_How to complete this task_
Every line from the one holding "si intende per" to the end of the entries should be repeated exactly, with the pictures left out.

:: Records ::

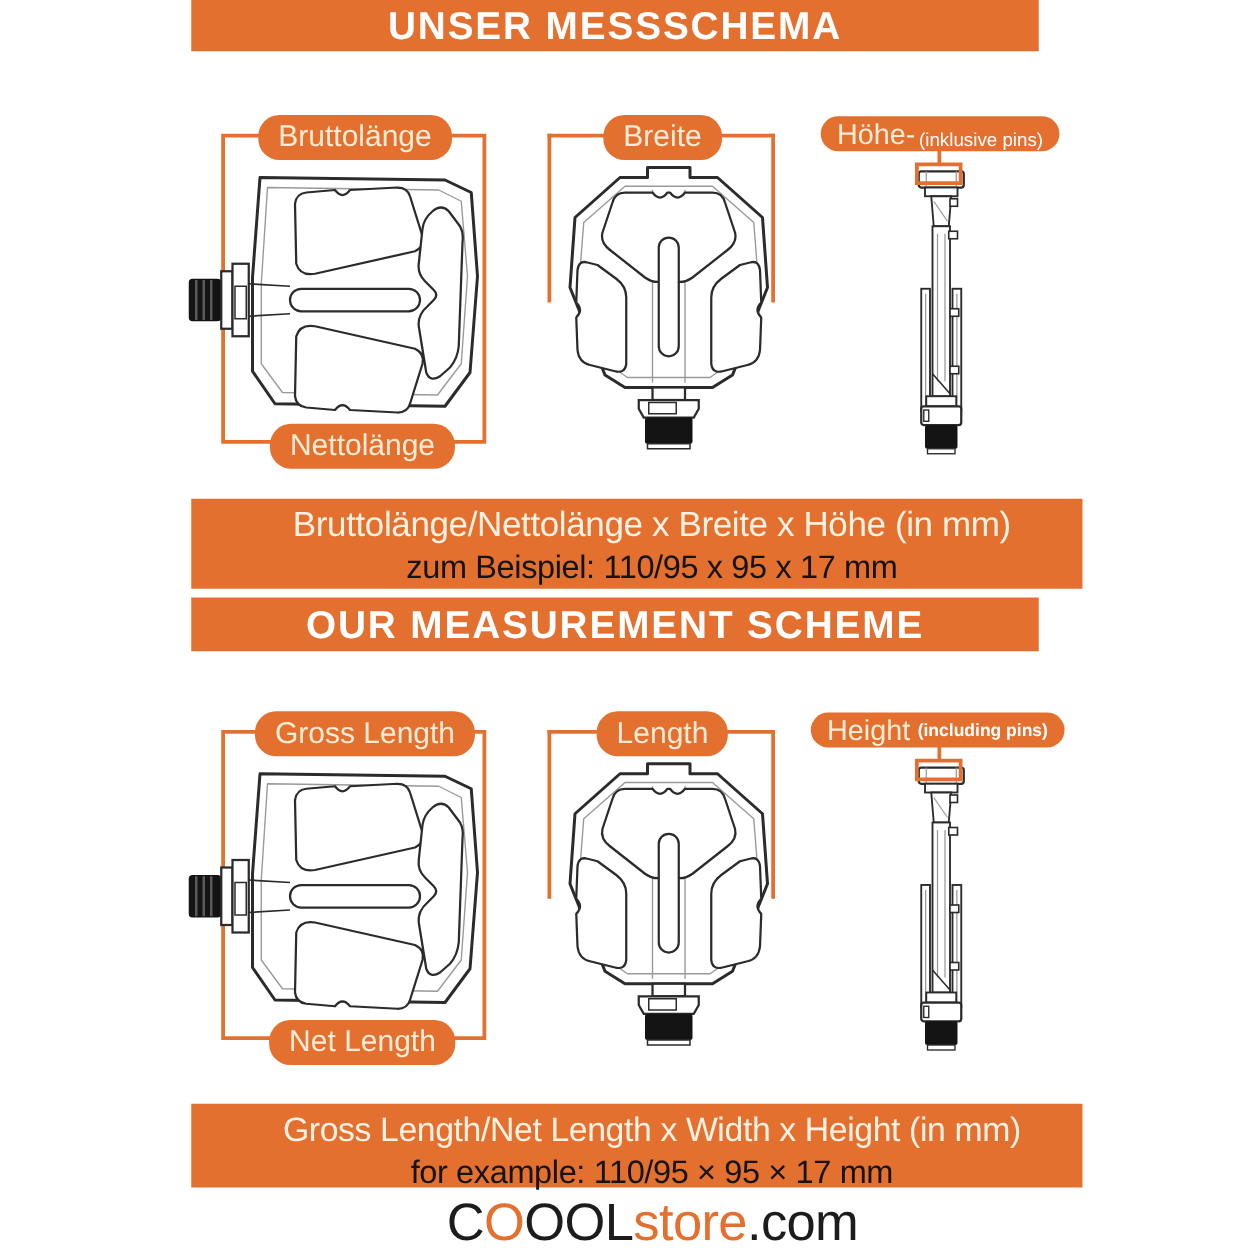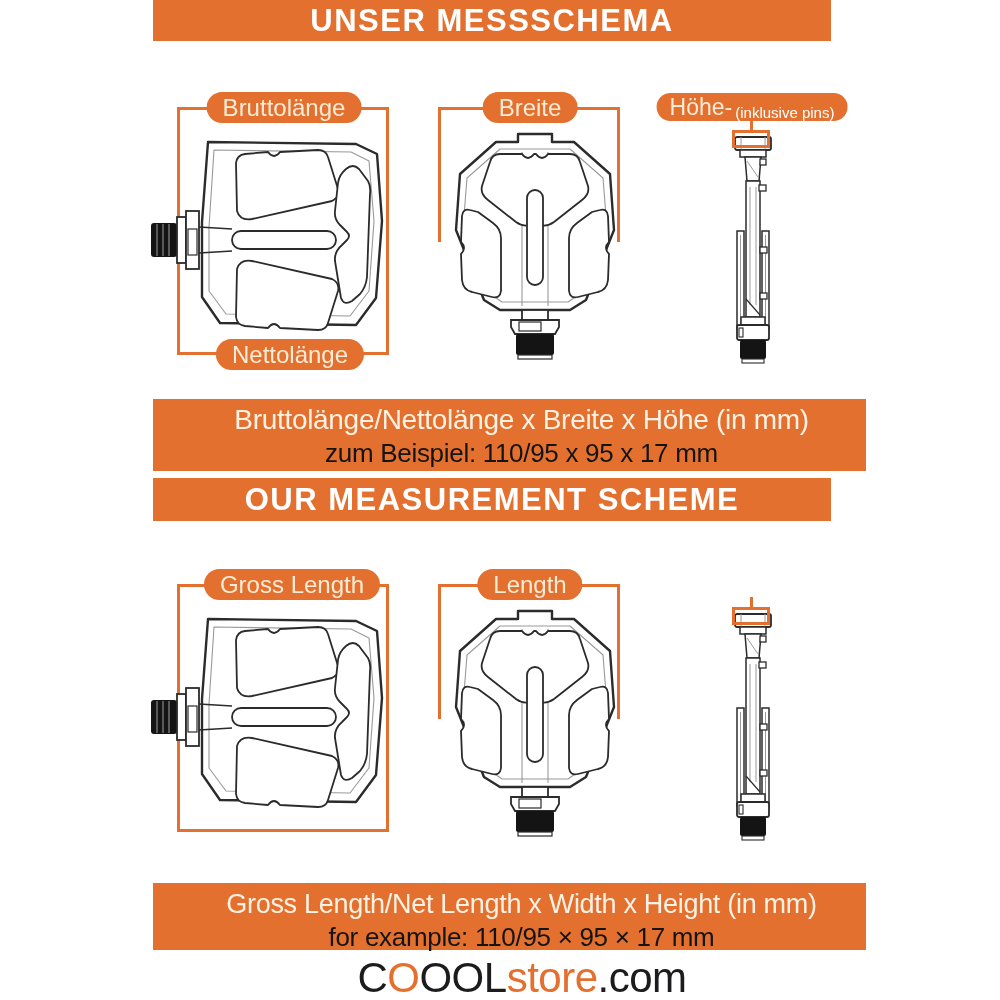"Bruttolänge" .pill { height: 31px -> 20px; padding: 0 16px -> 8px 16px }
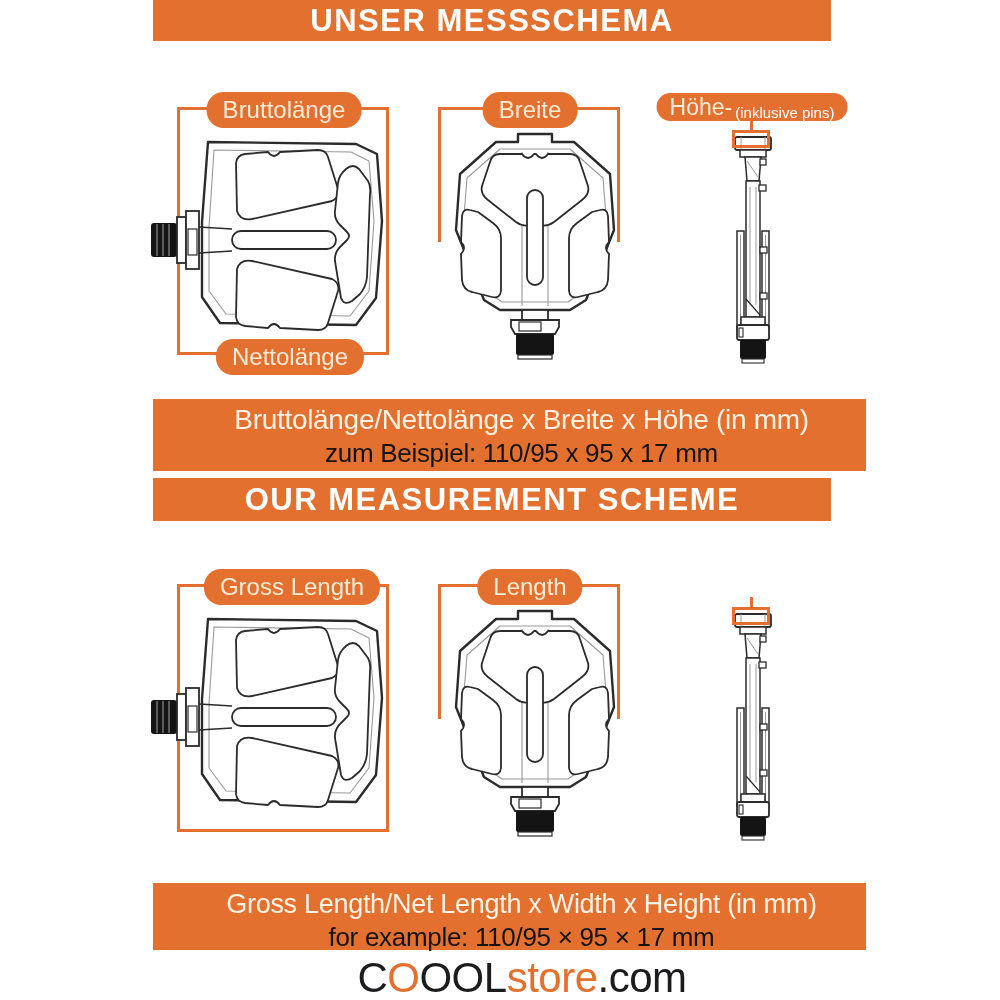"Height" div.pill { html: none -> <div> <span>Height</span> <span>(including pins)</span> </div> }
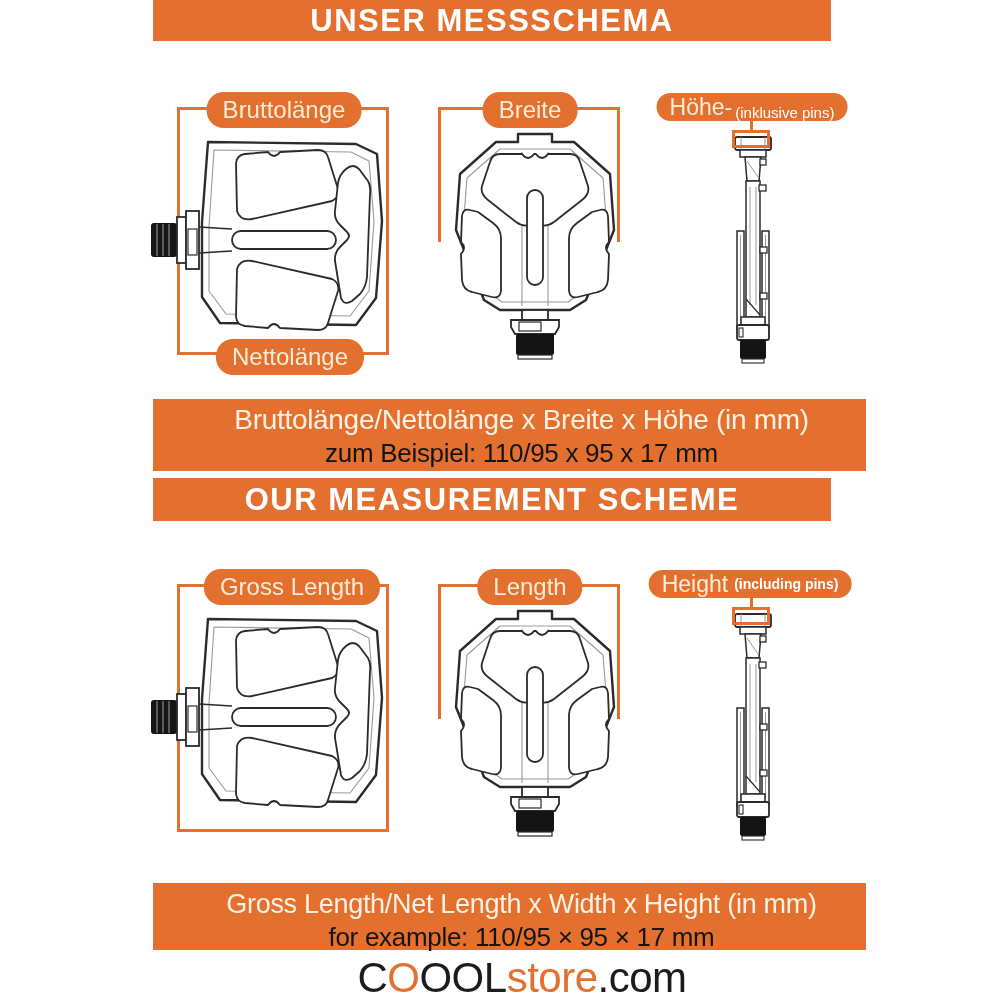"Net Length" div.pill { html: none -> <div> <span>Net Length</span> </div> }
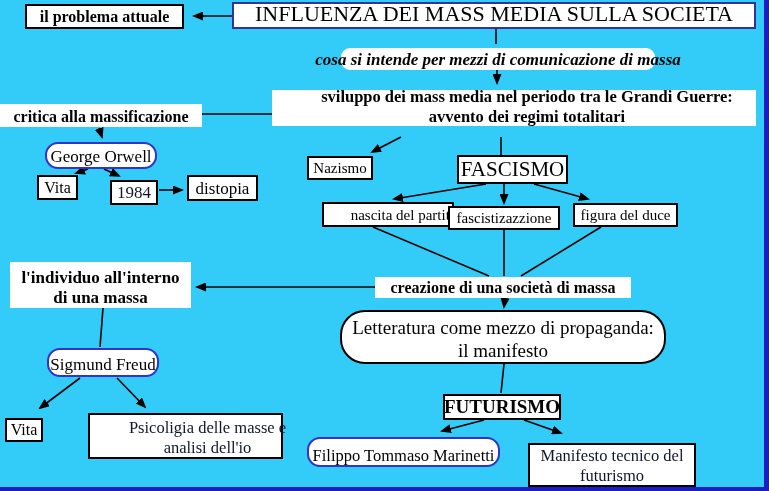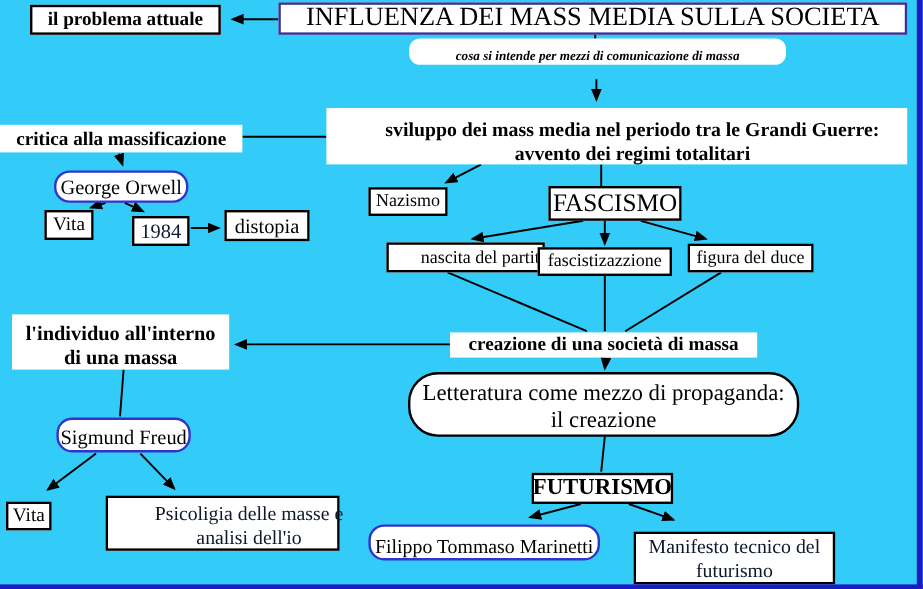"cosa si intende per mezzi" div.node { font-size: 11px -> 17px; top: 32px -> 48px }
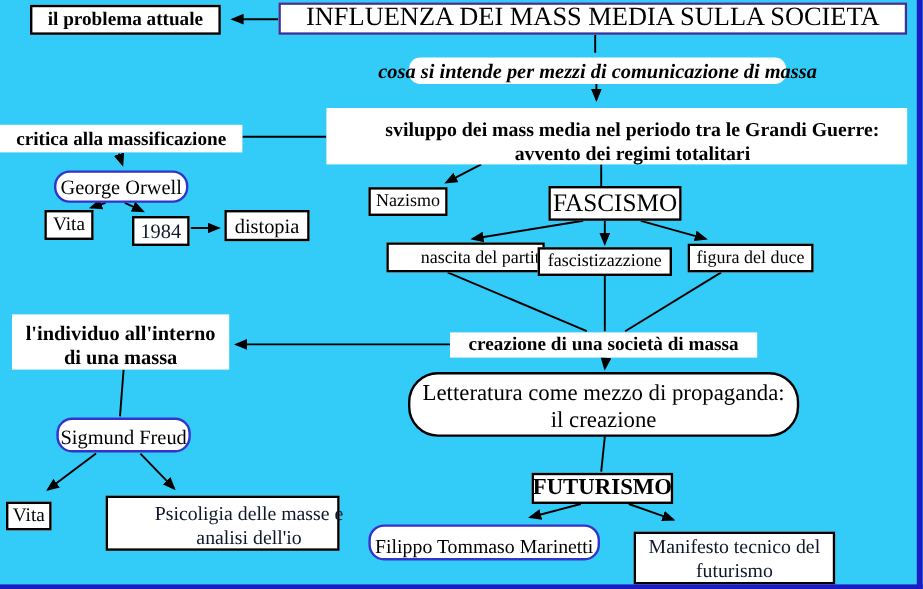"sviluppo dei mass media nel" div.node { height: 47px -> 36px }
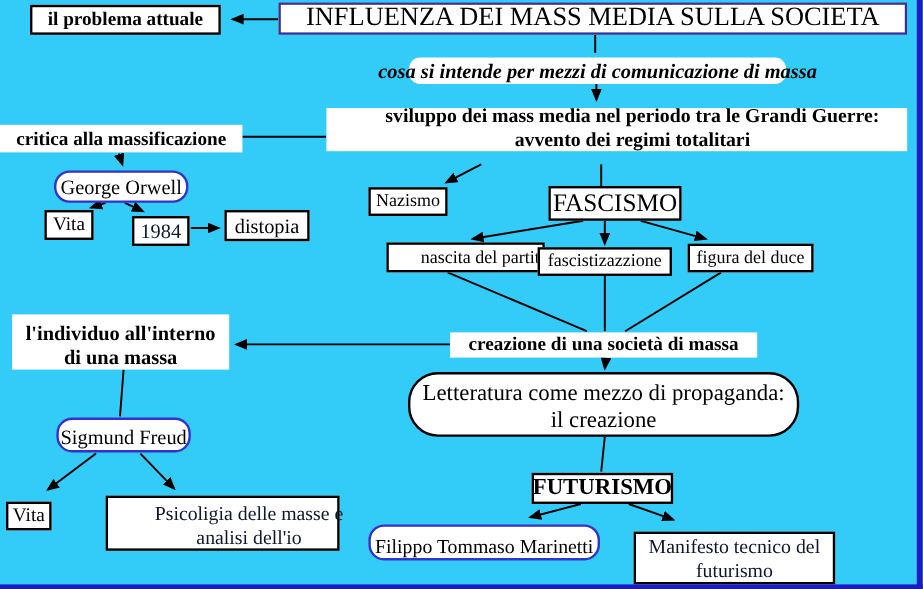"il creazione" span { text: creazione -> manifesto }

:::

_Answer space_
"cosa si intende per mezzi" div.node { font-size: 11px -> 17px; top: 32px -> 48px }
"sviluppo dei mass media nel" div.node { height: 47px -> 36px }
"il creazione" span { text: creazione -> manifesto }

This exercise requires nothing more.